● **PROBLEM DETAILS**
For the material below, reproduce exactly each line from the one that has "height: 67px ->" through the one that has "top: 360px ->", and no others; pictures stay out.

● **EXERCISE INPUTS**
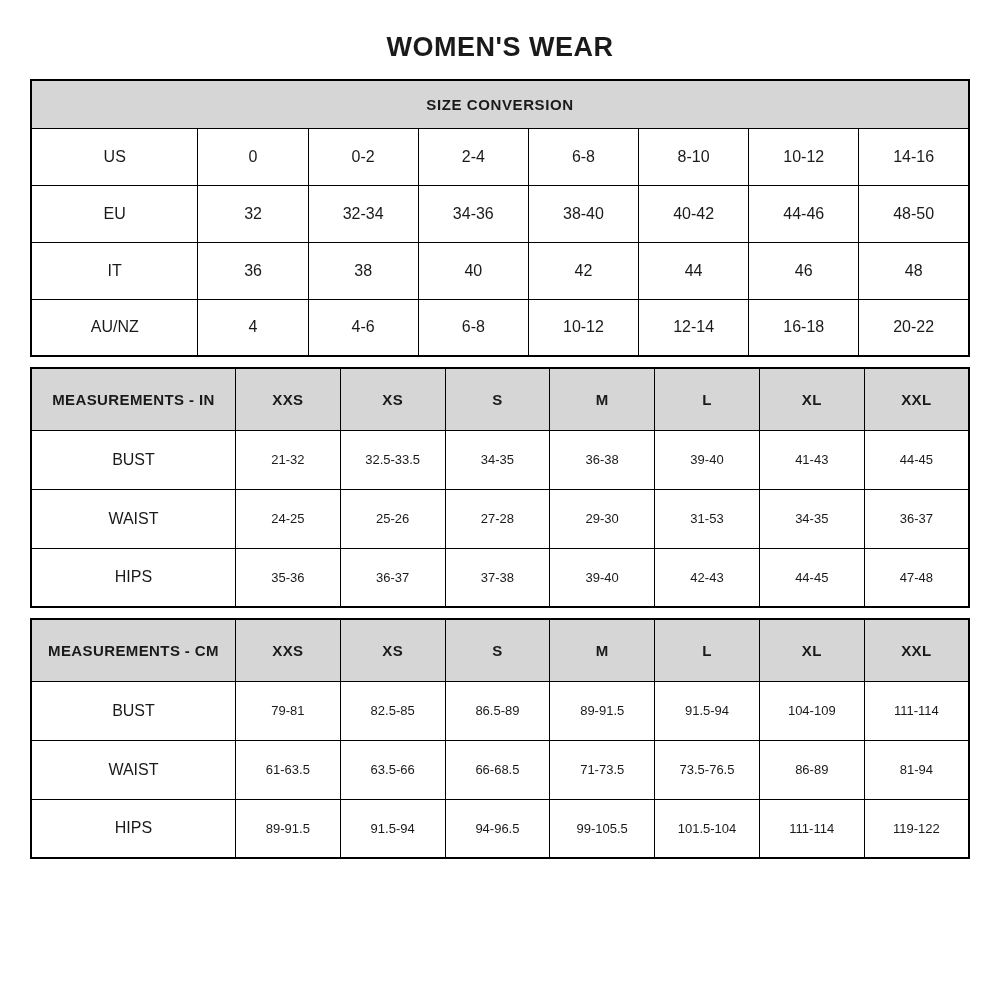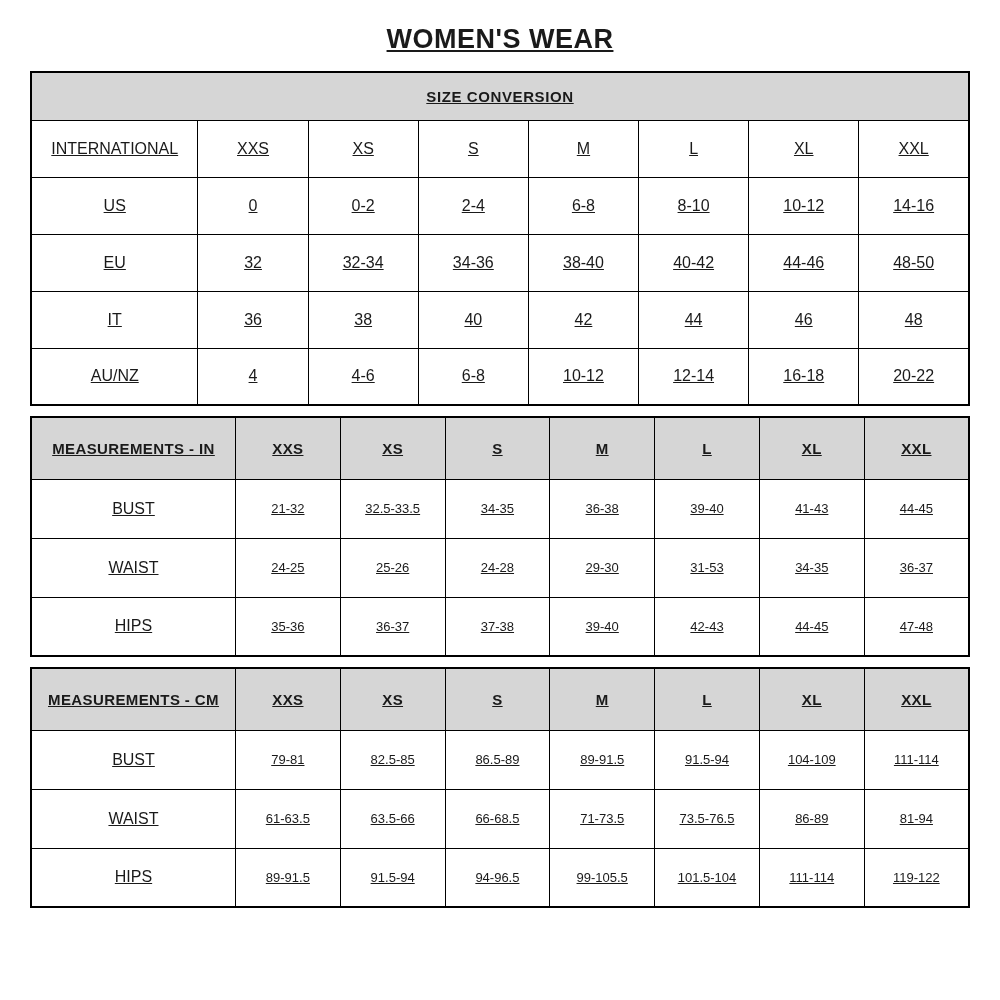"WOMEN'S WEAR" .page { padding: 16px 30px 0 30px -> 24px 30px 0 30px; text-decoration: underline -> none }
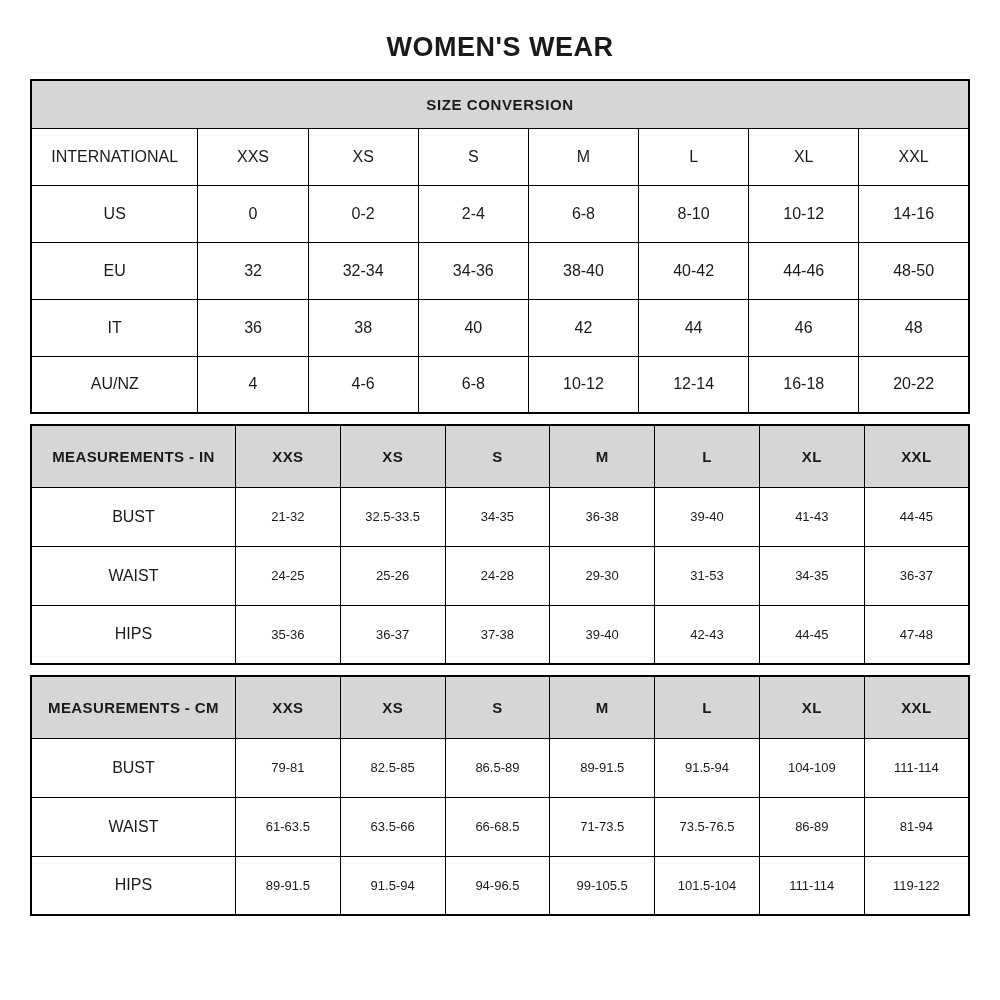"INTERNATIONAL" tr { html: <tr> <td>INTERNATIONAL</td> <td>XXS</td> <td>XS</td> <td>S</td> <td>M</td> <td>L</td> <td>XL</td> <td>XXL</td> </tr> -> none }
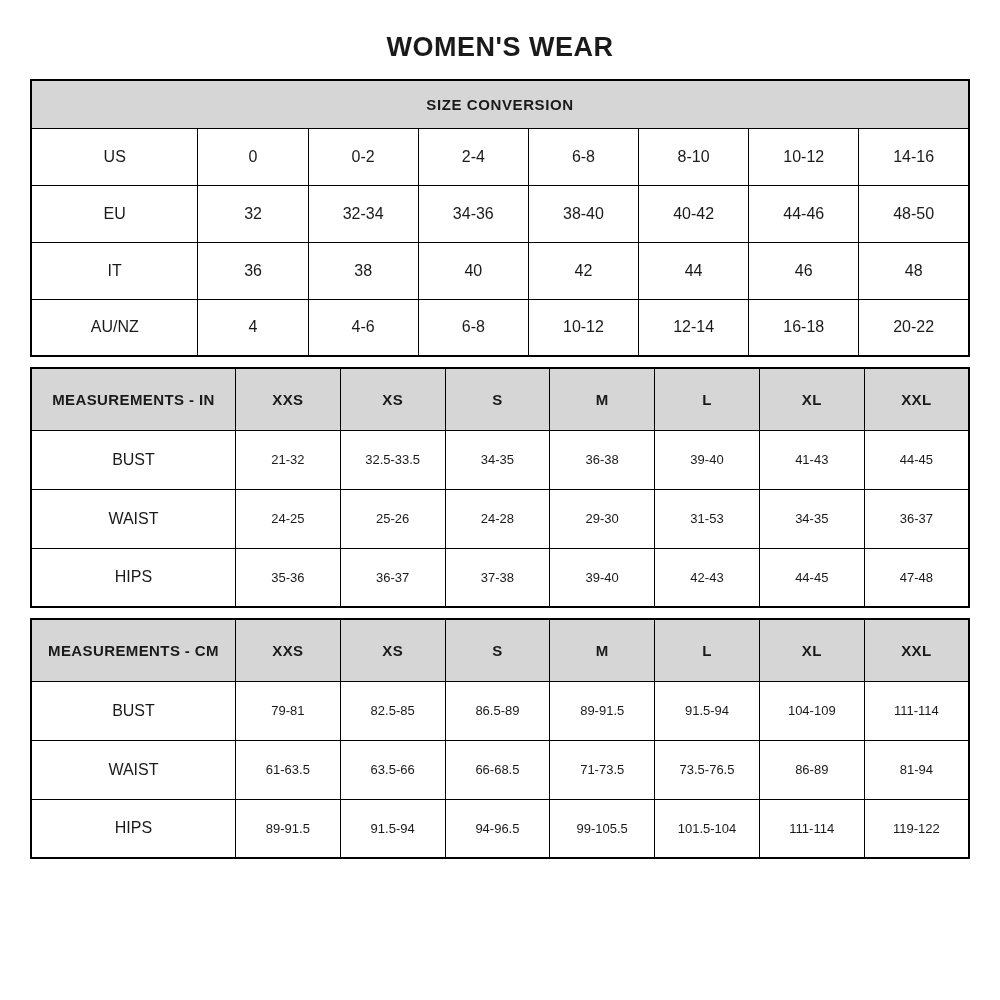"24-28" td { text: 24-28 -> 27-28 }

---

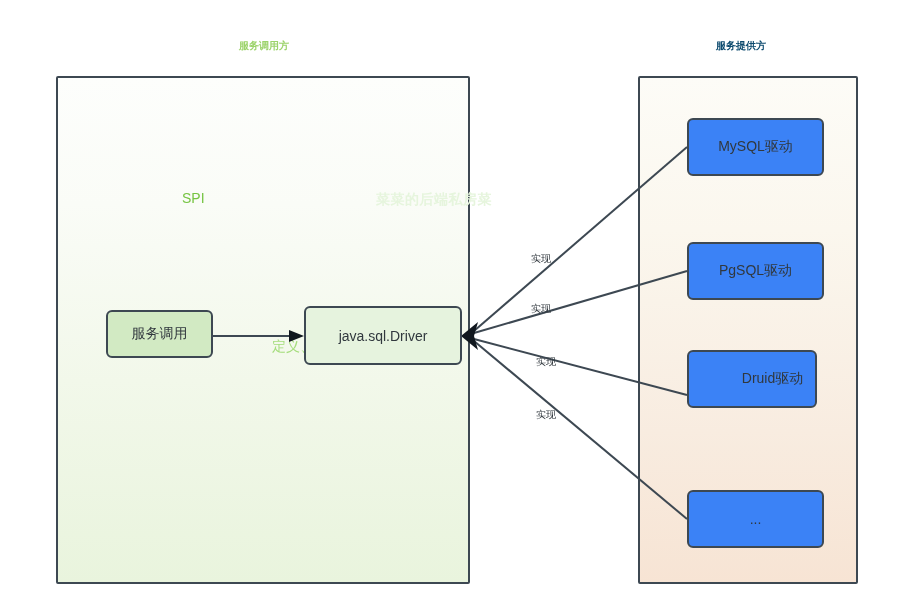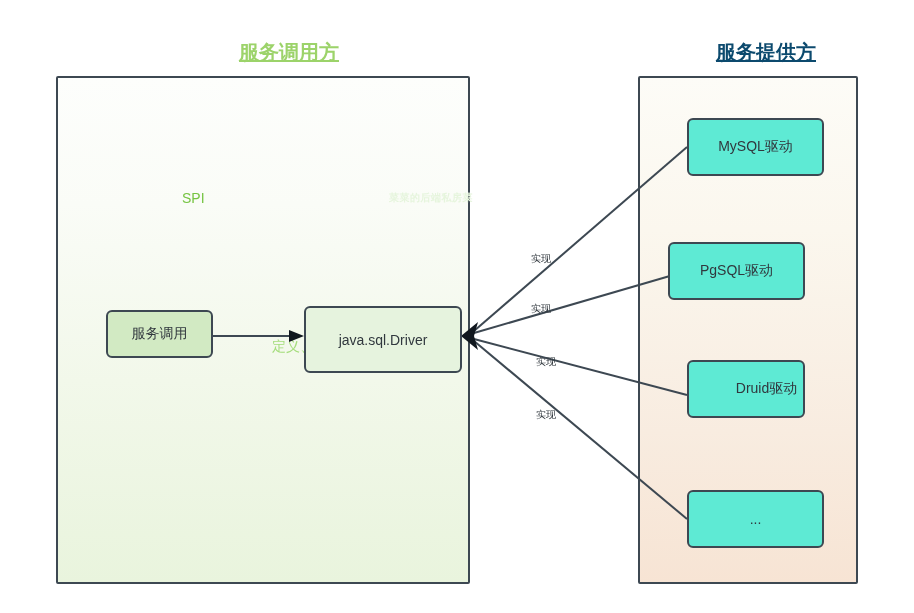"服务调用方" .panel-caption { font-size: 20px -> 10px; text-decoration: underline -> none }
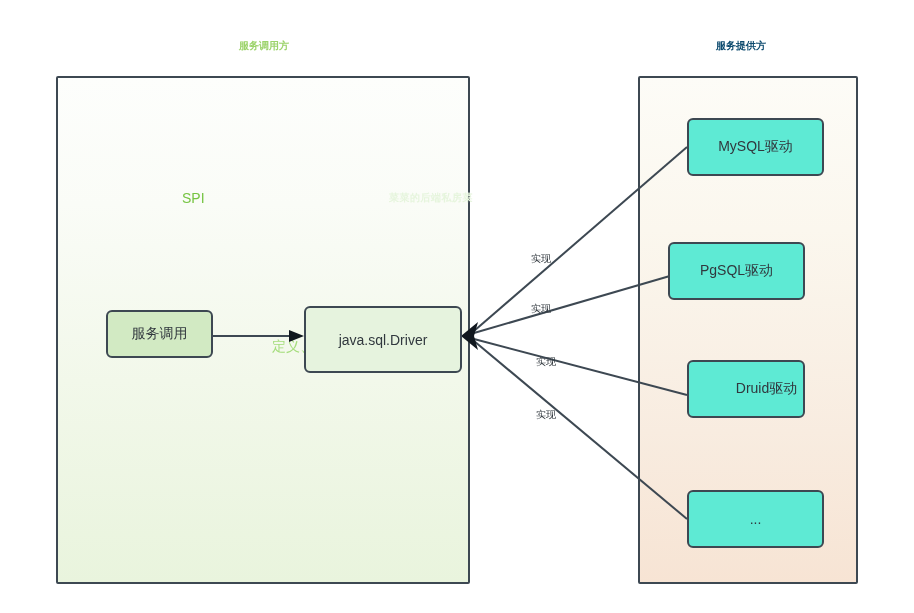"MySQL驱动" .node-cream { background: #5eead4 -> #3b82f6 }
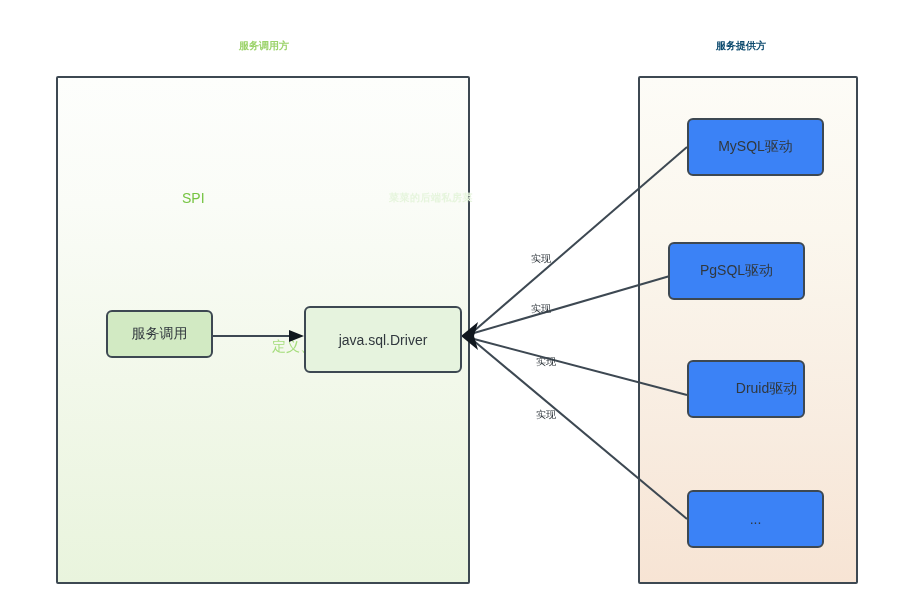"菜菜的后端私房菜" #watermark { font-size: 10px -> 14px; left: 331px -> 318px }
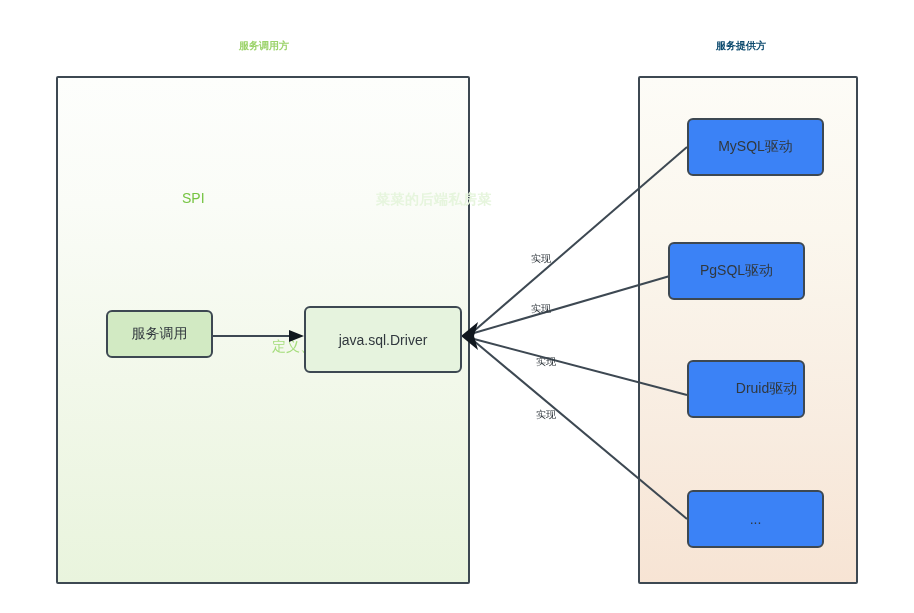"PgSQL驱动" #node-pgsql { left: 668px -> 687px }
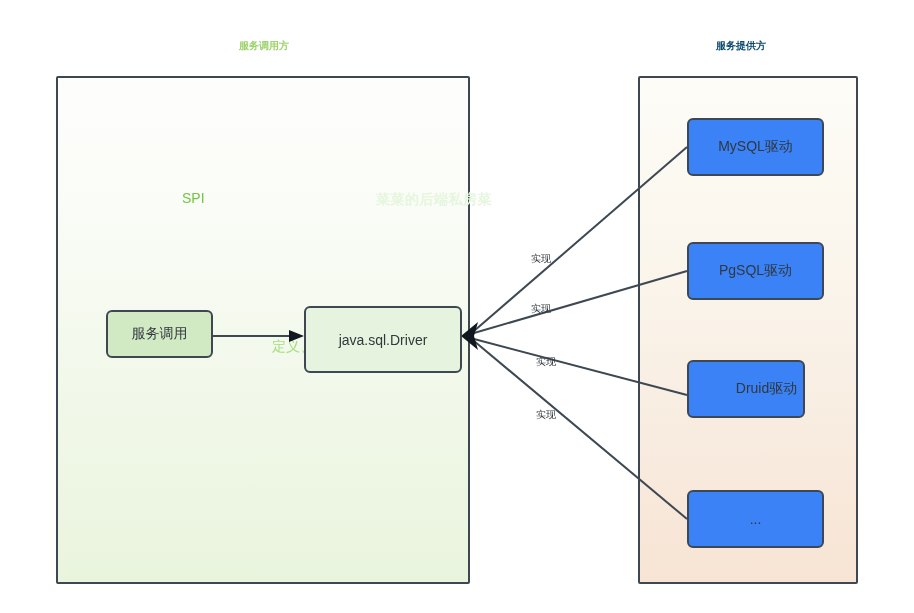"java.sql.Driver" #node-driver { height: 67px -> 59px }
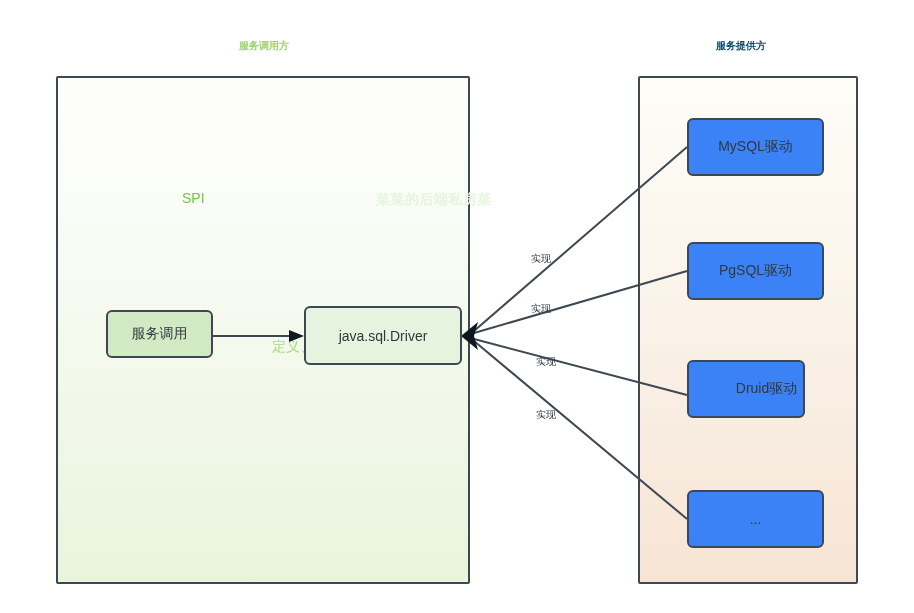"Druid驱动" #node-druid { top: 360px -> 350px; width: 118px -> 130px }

● **RESPONSE TO THE EXERCISE**
"java.sql.Driver" #node-driver { height: 67px -> 59px }
"Druid驱动" #node-druid { top: 360px -> 350px; width: 118px -> 130px }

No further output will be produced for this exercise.